As a professional violinist for almost 30 years, and an expert in early music,
it makes me a little sad that it's _that_ recording that got sent out.

On the other hand, it thrills me that 4.5 or so billions of years from now,
long after we are extinct, and when the sun goes dark, Bach will still be out
there in the cosmos.

Not a perfect Bach. Not the best representation. Not at all what he would have
imagined. But _a_ representation.

Completely off-topic and re: Fermi's paradox.

I think that the voyager mission was a unique thing. It was only possible for
a brief window of time in which we had the technology to do it, and the social
willingness to do it. It was a short period of time.

Think about the social and political implications a mission like Voyager would
have today. If you tried to do that today, people and countries and orgs from
all over the world would argue for inclusion.
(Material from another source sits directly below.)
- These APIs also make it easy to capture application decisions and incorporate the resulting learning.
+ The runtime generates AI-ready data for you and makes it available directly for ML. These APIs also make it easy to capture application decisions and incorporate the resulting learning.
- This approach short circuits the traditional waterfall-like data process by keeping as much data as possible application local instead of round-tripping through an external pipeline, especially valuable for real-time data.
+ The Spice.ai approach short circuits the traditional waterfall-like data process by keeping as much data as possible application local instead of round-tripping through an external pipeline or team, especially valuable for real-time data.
I think there's a Simpsons
episode about this.

My point about Fermi is that I'm suggesting that there was only about a 10
year window in which Voyager was both technically possible and socially
acceptable. In the time scale of intelligent life, that's a very narrow
window.

I sometimes wonder if there isn't a lot of intelligent life out there whose
civilizations simply missed that window. In other words, a lot of life that
would very much like to say hello, but can't agree on how to do it.

Sorry for the tangent.

------
Keyframe
I expected this to be a thing 15+ years ago, starting with this at Stanford:
[http://graphics.stanford.edu/projects/mich/](http://graphics.stanford.edu/projects/mich/)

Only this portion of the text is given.